Le analisi in laboratorio permettono di individuare la vite vinciana: un tipo di Malvasia dei Colli Piacentini. Vengono quindi allevate delle margotte identiche alle originali, per poi essere reimpiantate presso la Casa degli Atellani. Inaugurata in occasione di Expo, la “vigna di Leonardo” torna a risplendere. Un luogo ricco di storia che testimonia l’antico legame fra arte ed enogastronomia dell’Italia.
IL PENDENTE DI LEONARDO
Se per gli amanti del vino la visita alla Casa degli Atellani è d’obbligo, il gentil sesso può rifarsi gli occhi con il pendente firmato Leonardo da Vinci. Tra i molti interessi dell’umanista si scopre infatti quello per i bijoux.

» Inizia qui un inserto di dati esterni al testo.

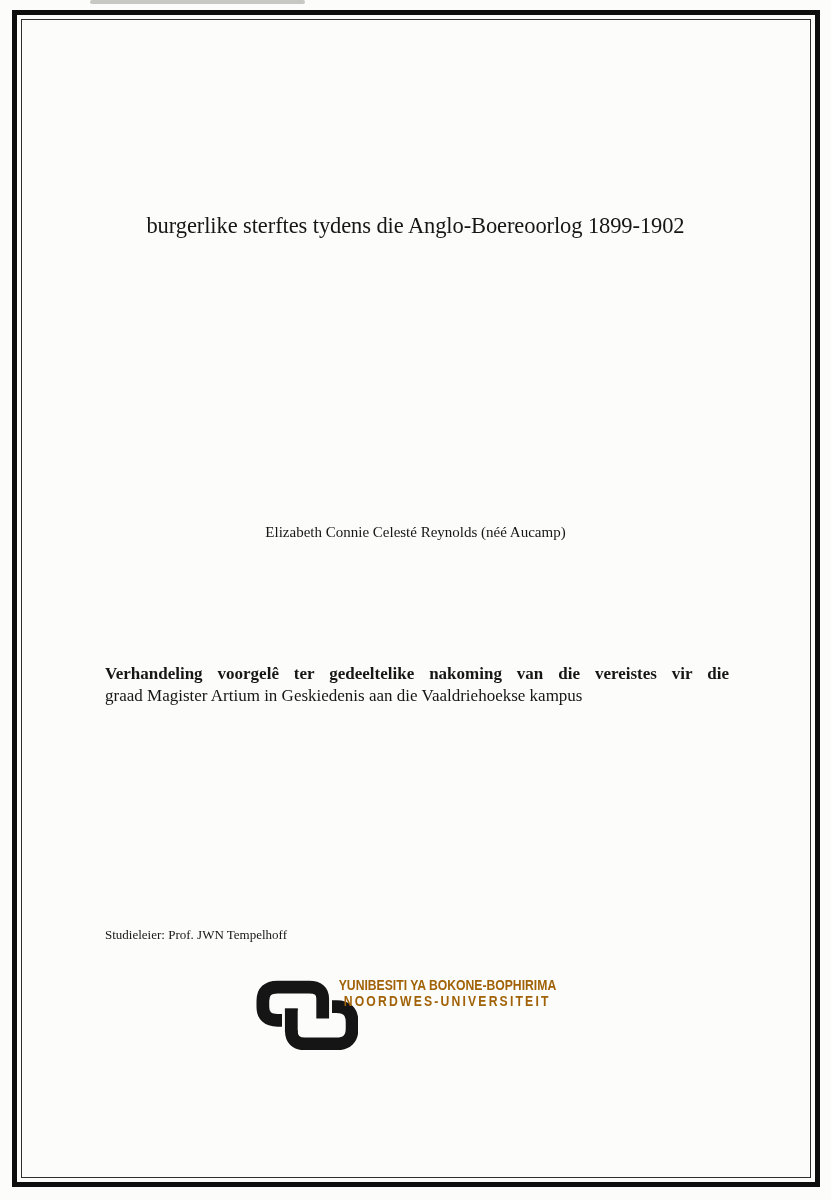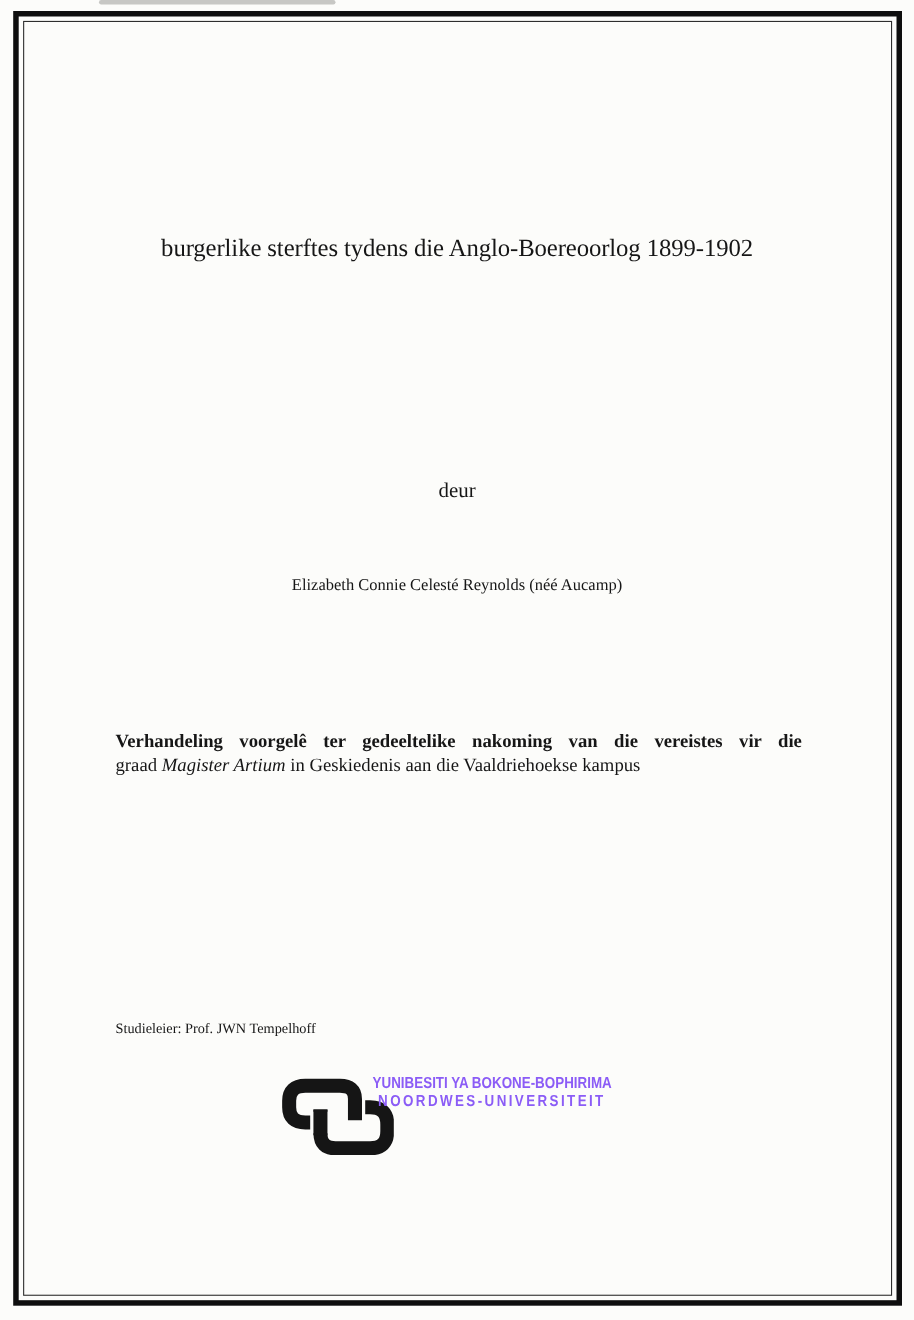"deur" div.byline { html: <div>deur</div> -> none }
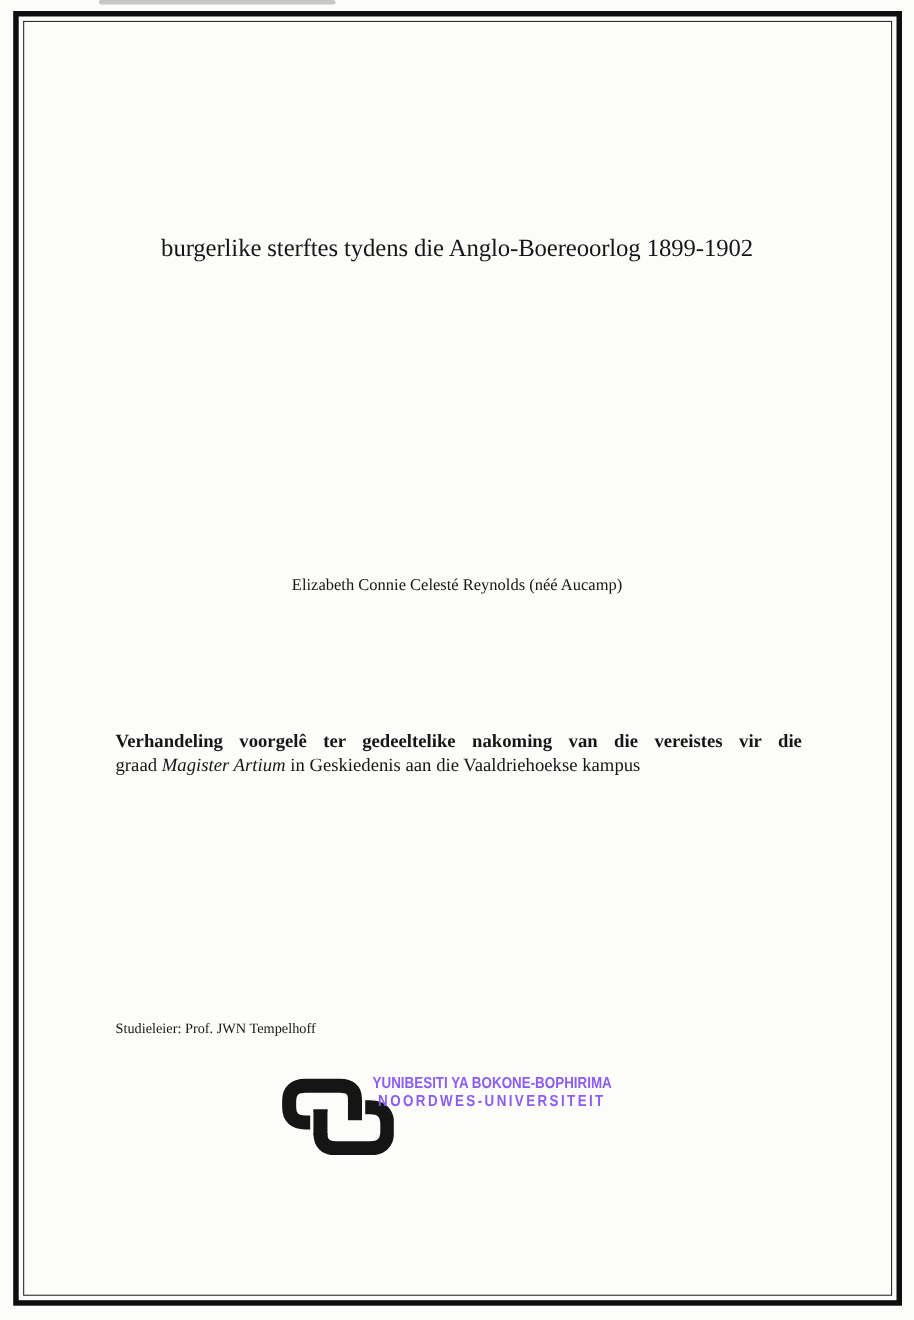"Magister Artium" .italic { font-style: italic -> none }
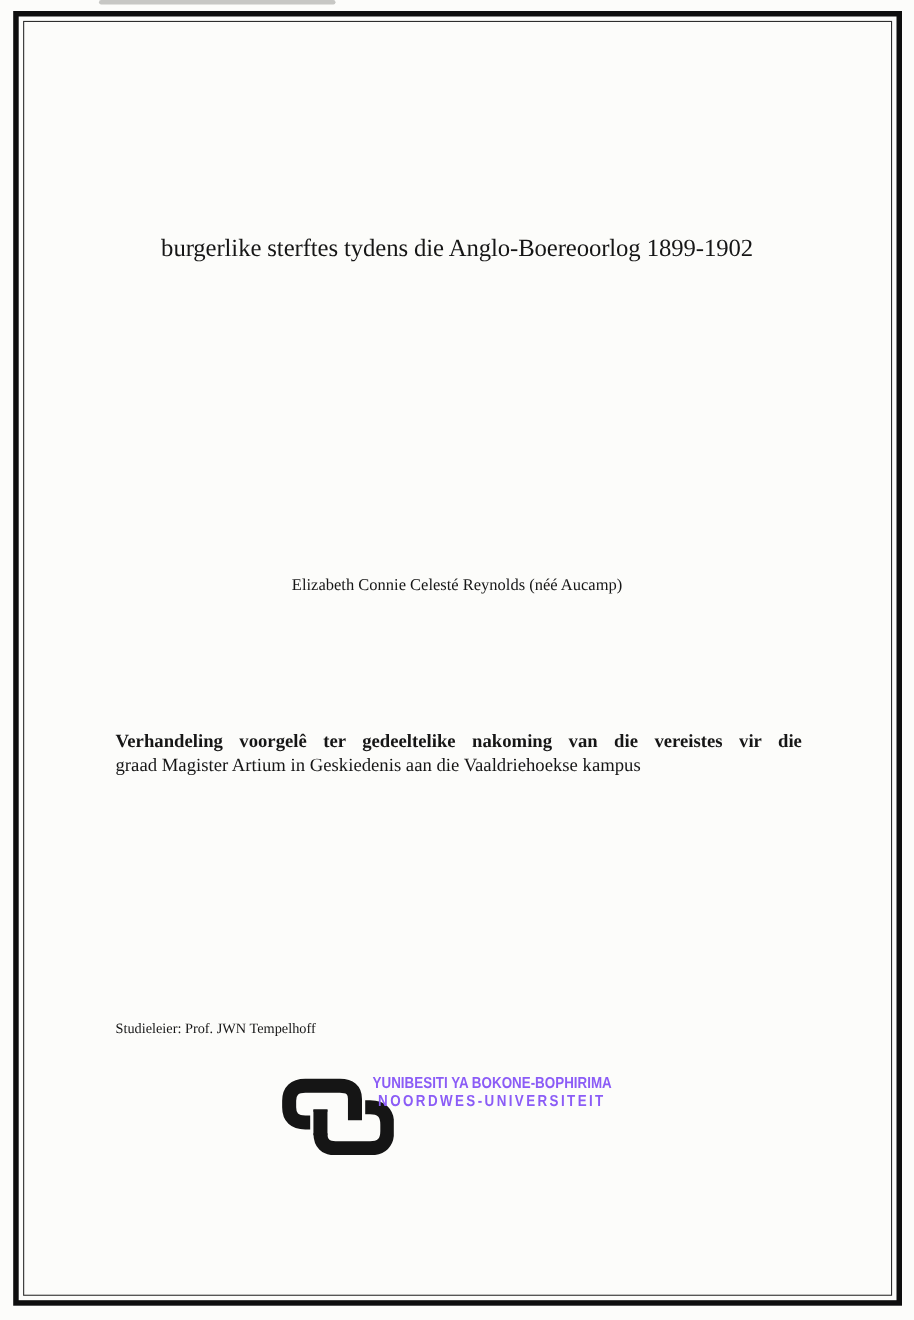"YUNIBESITI YA BOKONE-BOPHIRIMA" .logo-text { color: #8b5cf6 -> #a16207 }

Presso la corte di Ludovico Il Moro, Leonardo costruisce una macchina per tagliare le pietre preziose e idea un metodo per creare perle artificiali; non solo, l’irrefrenabile Da Vinci disegna perfino un pendente, probabilmente mai realizzato. Lo schizzo autografo, dopo varie vicissitudini, giunge in Inghilterra ed entra a far parte del Tesoro della Corona. Il disegno brucia nell’incendio della Christ Church di Oxford, ma fortunatamente esistono diverse fotografie dello schizzo. Gli scatti immortalano un pendente di straordinario impatto visivo: un intreccio di nodi con motivo decorativo al centro.
Oggi questo piccolo capolavoro torna a risplendere, grazie allo storico gioielliere Aldo Citterio. La traduzione moderna dell’originale vinciano ha come caratteristica proprio la versatilità di Leonardo.
Il gioiello può essere realizzato sia in argento che in oro, giallo, bianco, rosa o perfino brunito. Se le dame possono scegliere fra ciondolo e anello, i gentiluomini più sofisticati possono regalarsi i gemelli. Si conclude così una storia affascinante e misteriosa. Il pendente, disegnato da Leonardo presso la corte de’ Il Moro, a distanza di cinquecento anni viene realizzato proprio nella stessa città, in via degli Orefici. Chissà quante volte Leonardo avrà percorso questa strada, nel tragitto fra il Castello Sforzesco e Santa Maria delle Grazie. Secoli di storia da rivivere grazie a un bijoux.